With the collaboration of Antonio Carlos Sil
In Brazil, solar energy is often celebrated as a symbol of the energy transition and a sustainable future. However, a topic that is still little discussed is gaining increasing relevance as the sector matures.
What happens to solar panels when they stop working? The answer lies in recycling, or rather, in the lack of a structured chain for it.
In an interview with Canal Solar, Everton Gois, electrical engineer and founding partner of Solar 55, one of the first Brazilian companies specializing in the recycling of photovoltaic modules, commented on the challenges and opportunities of a market that is still in its infancy in terms of solutions, but which is about to face a significant increase in the volume of waste.
An environmental time bomb.
According to Gois, the solar panel recycling It is still in an "embryonic" stage worldwide, and Brazil is no exception.
"Today, it is estimated that only about 10% of panels are actually being recycled and diverted from landfills. We estimate that the recycling percentage follows the national average for solid waste, which is around 4%," he explained.
While countries like the United States and, especially, the European Union have already implemented specific policies and ambitious recycling targets, such as the European directive that foresees up to 80% recycling of discarded panels, in Brazil, disposal still occurs in a disorganized manner.
According to Gois, a large portion of the discarded modules are still treated as ordinary scrap metal by local companies.
Data from IRENA (International Renewable Energy Agency) reveals that by 2030, Brazil is expected to accumulate between 3 and 8 tons of solar waste. Globally, the number could reach up to 80 million tons by 2050.

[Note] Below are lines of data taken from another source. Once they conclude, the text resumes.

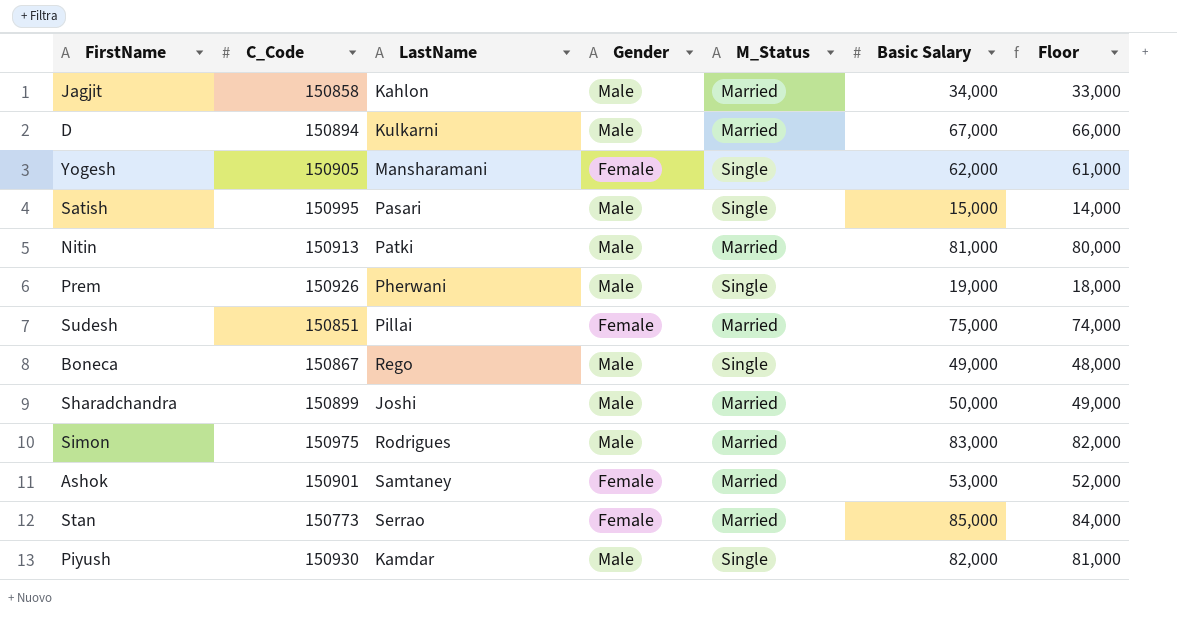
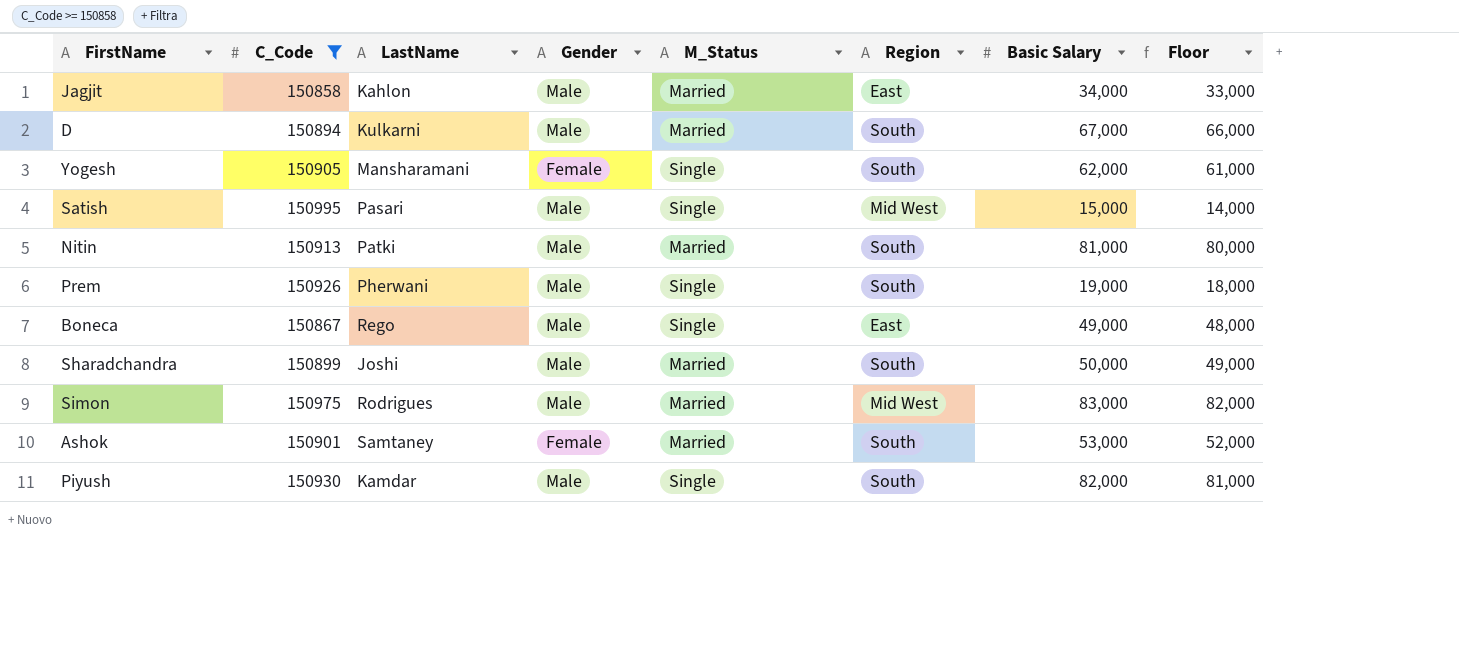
filter: none -> C_Code >= 150858
column Region | position: none -> 6

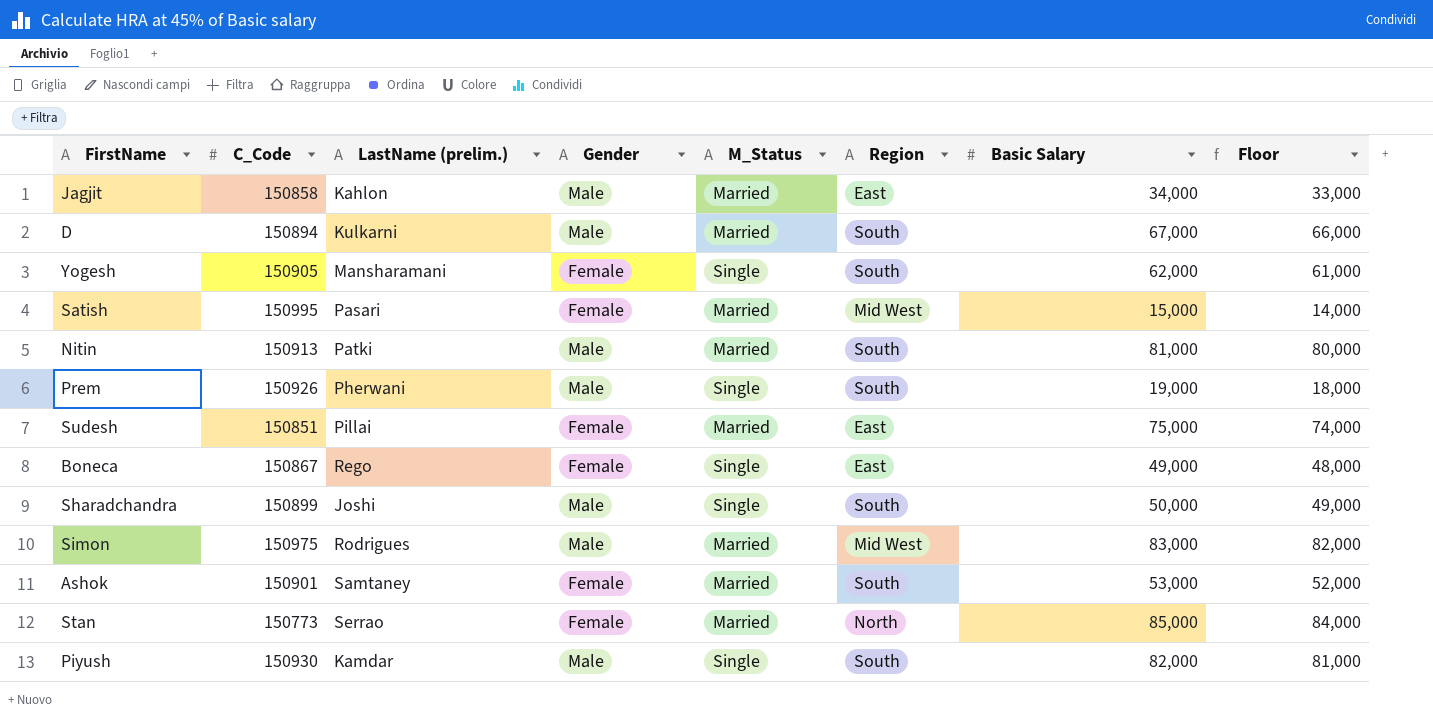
filter: C_Code >= 150858 -> none
column name: LastName -> LastName (prelim.)
Satish | Gender: Male -> Female
Satish | M_Status: Single -> Married
Boneca | Gender: Male -> Female
Sharadchandra | M_Status: Married -> Single

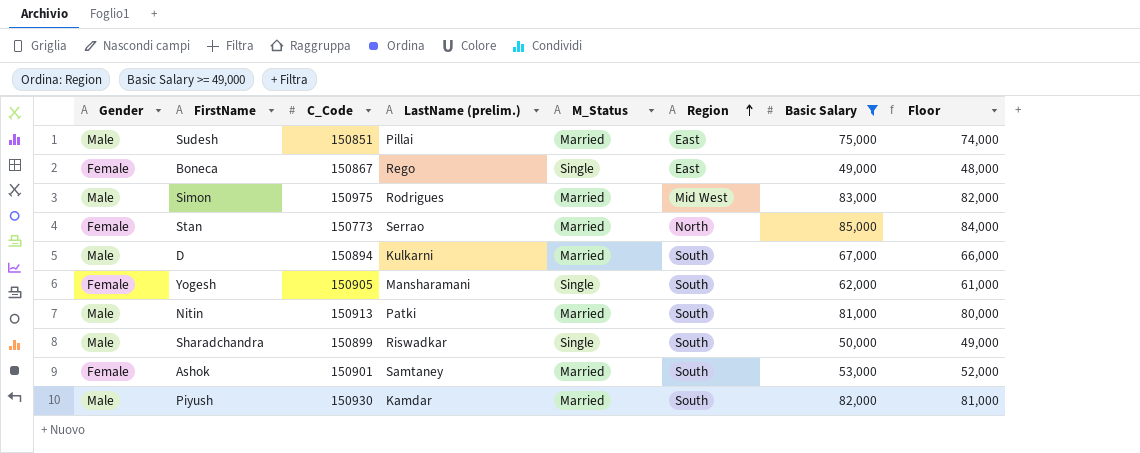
filter: none -> Basic Salary >= 49,000
row order: none -> Region ascending
column Gender | position: 4 -> 1
Sudesh | Gender: Female -> Male
Sharadchandra | LastName (prelim.): Joshi -> Riswadkar
Piyush | M_Status: Single -> Married

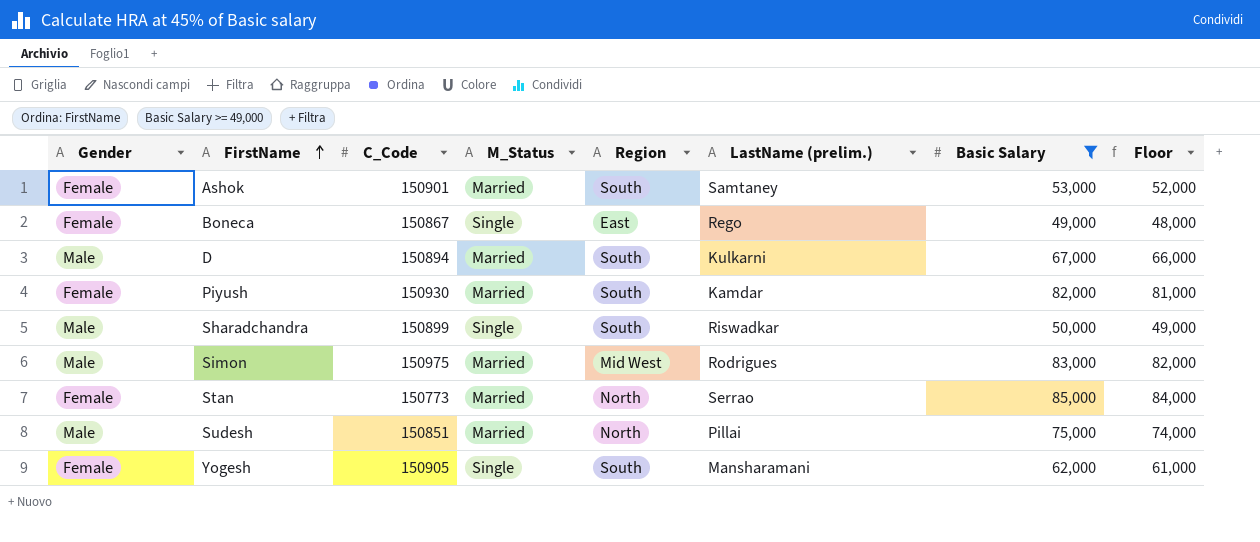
row order: Region ascending -> FirstName ascending
column LastName (prelim.) | position: 4 -> 6
row Nitin: Male | 150913 | Patki | Married | South | 81,000 | 80,000 -> none
Piyush | Gender: Male -> Female
Sudesh | Region: East -> North

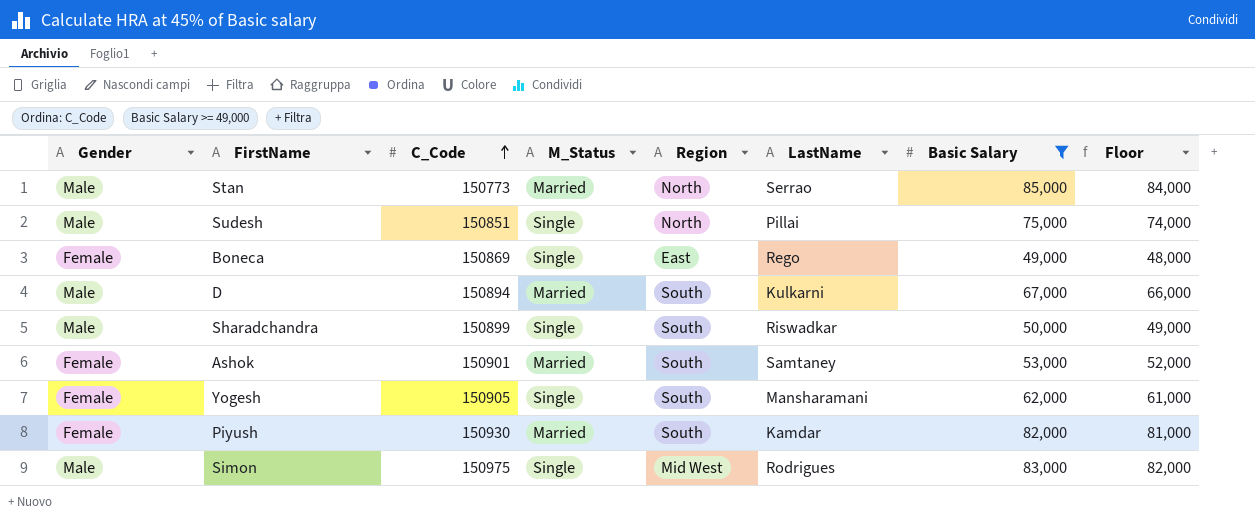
row order: FirstName ascending -> C_Code ascending
column name: LastName (prelim.) -> LastName
Stan | Gender: Female -> Male
Sudesh | M_Status: Married -> Single
Boneca | C_Code: 150867 -> 150869
Simon | M_Status: Married -> Single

Gois warns, “It’s important to emphasize that this is still just the first step in disposal. The major tsunami of waste will occur between 2045 and 2055, when most of the modules currently in operation reach the end of their useful life of 25 to 30 years.”
When asked if a structured recycling chain already exists in Brazil, Gois was direct:
“We cannot yet speak of a structured supply chain. We are only in the first steps and the challenges are great, especially in logistics and in raising awareness among companies about the importance of environmentally sound disposal.”
He refers to the absence of specific regulations for the sector, although he points out that photovoltaic modules can be classified as electronic waste within the National Solid Waste Policy, which follows an environmental priority order of repair, preventive maintenance and, when necessary, evaluation for reuse before recycling.
Recycle or reuse?
Although reusing solar modules may seem like a more sustainable solution, Gois points out that this is not always a viable alternative.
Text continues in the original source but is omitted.